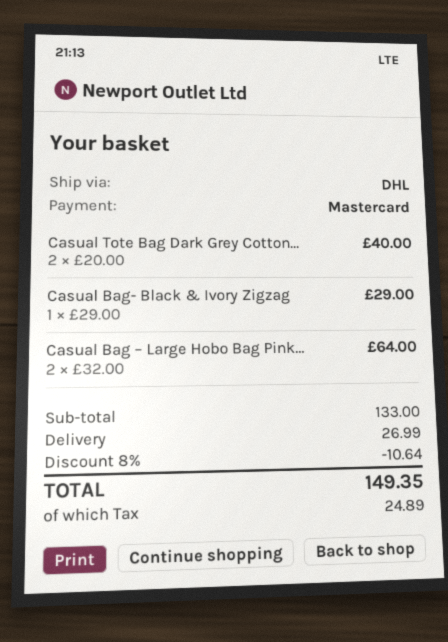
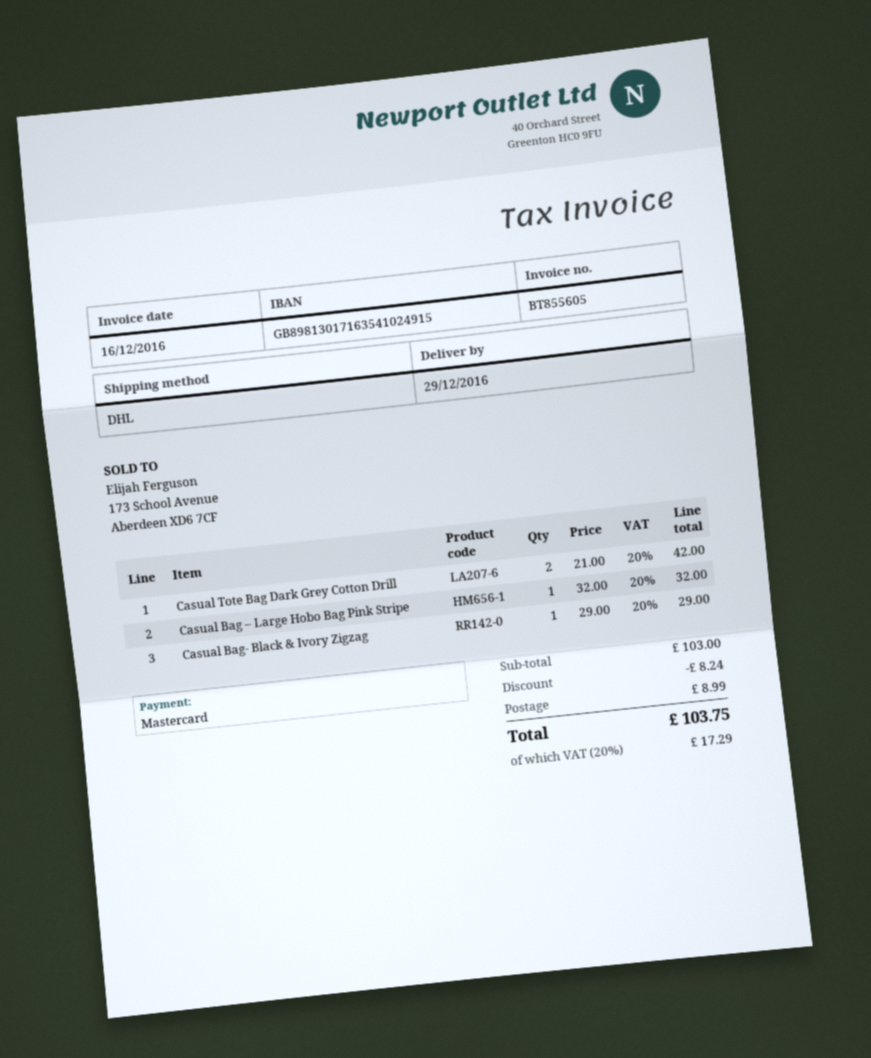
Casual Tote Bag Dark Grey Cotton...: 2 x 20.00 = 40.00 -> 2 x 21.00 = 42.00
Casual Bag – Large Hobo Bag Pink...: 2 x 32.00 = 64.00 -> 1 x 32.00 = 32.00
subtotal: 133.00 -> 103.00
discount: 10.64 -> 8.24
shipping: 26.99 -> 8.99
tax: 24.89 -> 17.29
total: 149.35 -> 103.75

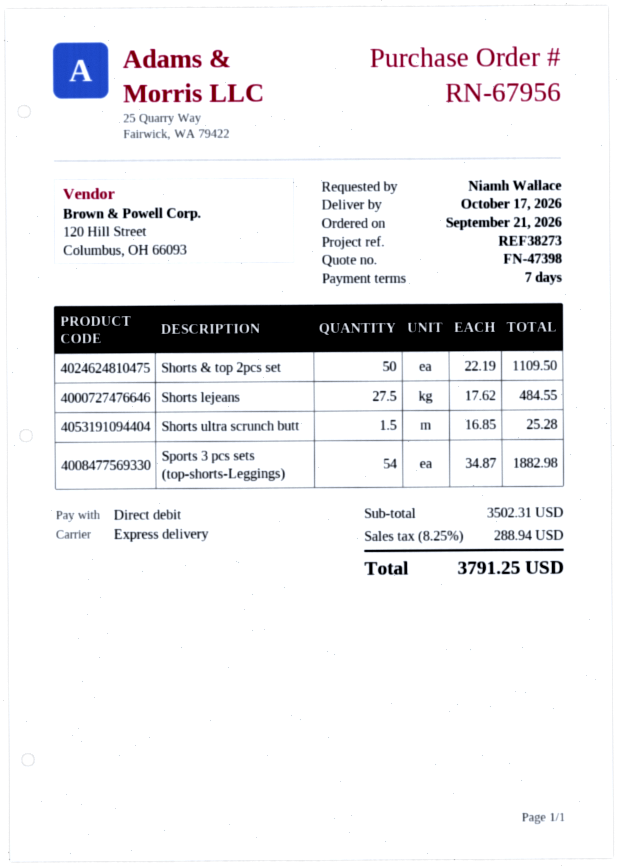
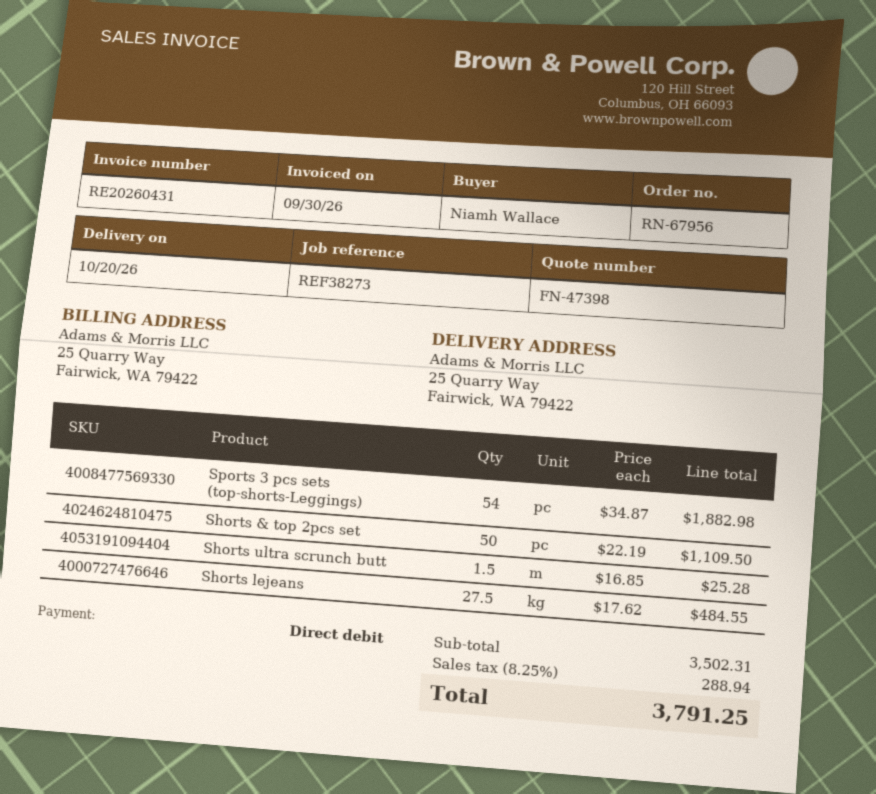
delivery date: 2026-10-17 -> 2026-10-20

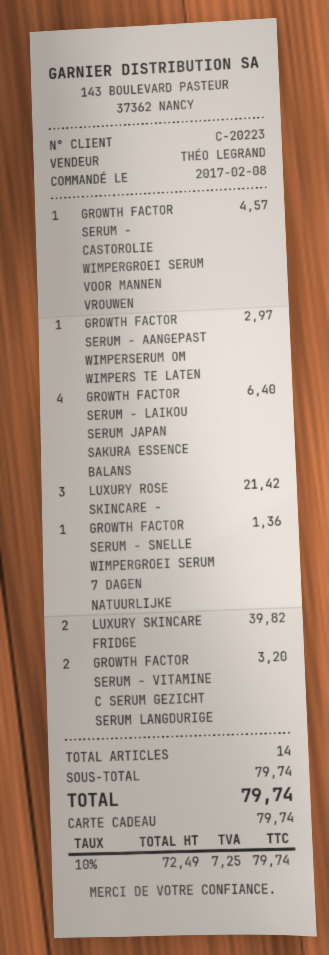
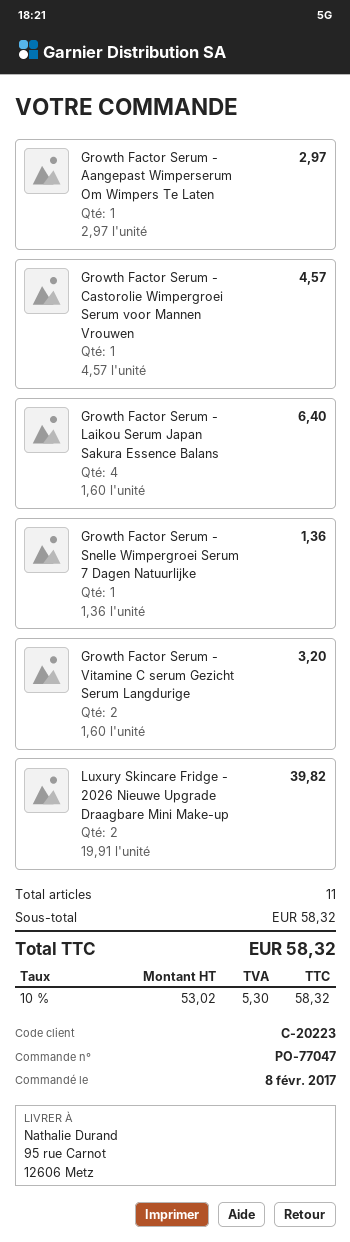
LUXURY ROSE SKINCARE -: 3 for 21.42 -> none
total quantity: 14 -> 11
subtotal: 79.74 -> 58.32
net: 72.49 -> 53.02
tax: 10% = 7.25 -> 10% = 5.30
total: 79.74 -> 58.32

┄┄┄┄┄┄┄┄┄┄

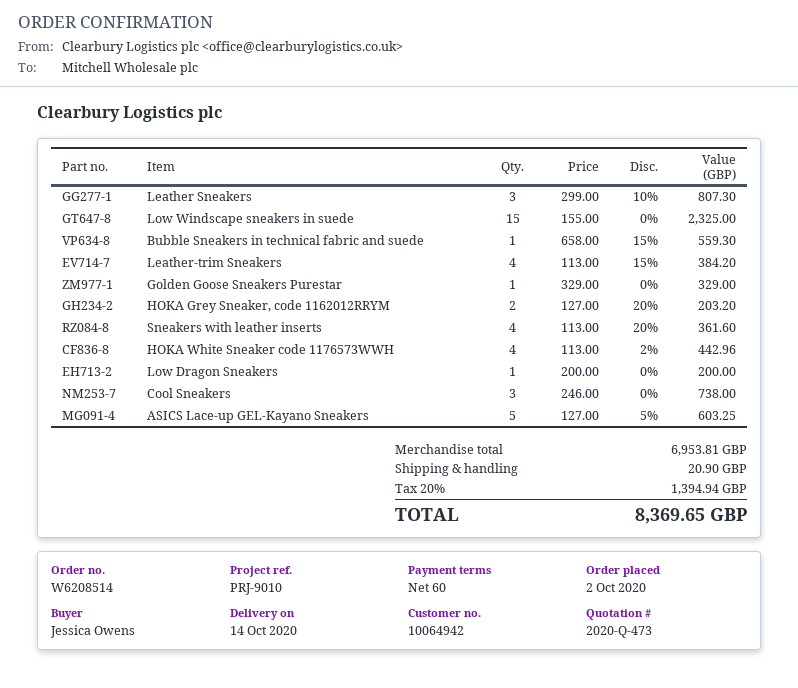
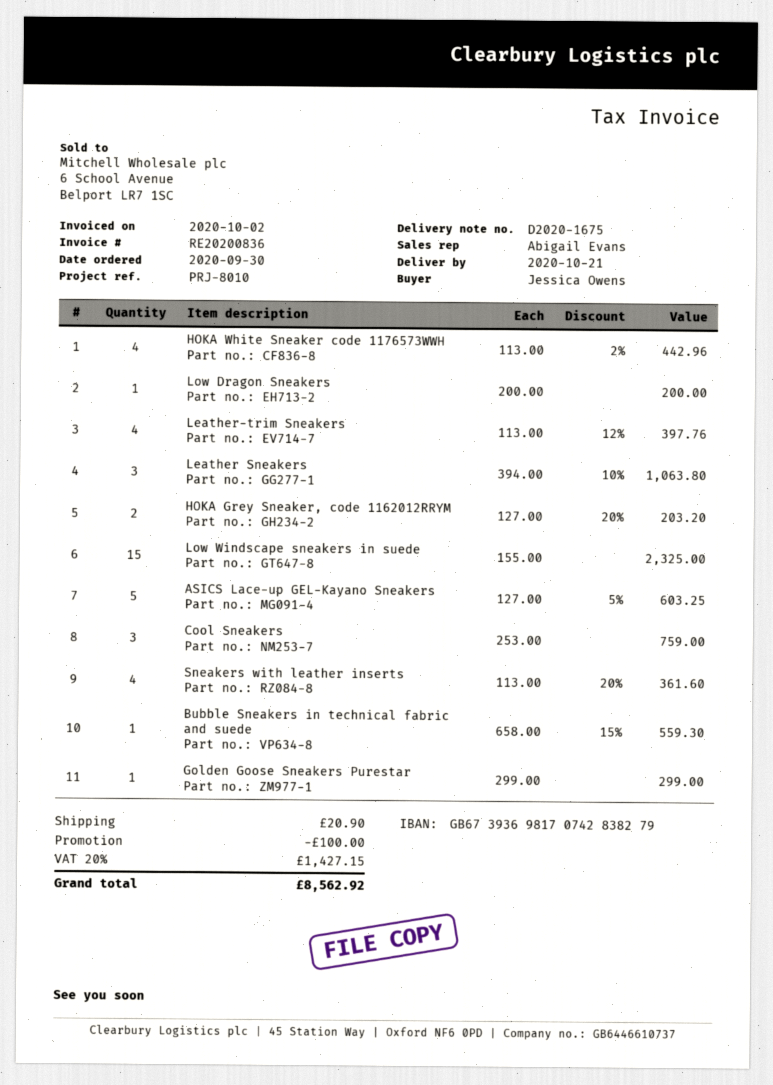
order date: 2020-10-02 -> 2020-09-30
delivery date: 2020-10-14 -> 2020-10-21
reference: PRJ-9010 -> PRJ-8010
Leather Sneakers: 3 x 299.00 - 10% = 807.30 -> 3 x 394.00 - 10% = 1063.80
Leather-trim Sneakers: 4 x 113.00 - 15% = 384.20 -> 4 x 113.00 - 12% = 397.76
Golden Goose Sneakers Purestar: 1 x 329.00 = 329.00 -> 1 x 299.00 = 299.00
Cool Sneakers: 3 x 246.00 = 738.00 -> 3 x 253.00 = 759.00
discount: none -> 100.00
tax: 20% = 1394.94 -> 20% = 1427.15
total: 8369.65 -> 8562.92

┄┄┄┄┄┄┄┄┄┄

- YOUR ASSIGNMENT:
Take from the listing above each line that contains the string "date".

- SOLUTION FOR THIS EXERCISE:
delivery date: 2026-10-17 -> 2026-10-20
order date: 2020-10-02 -> 2020-09-30
delivery date: 2020-10-14 -> 2020-10-21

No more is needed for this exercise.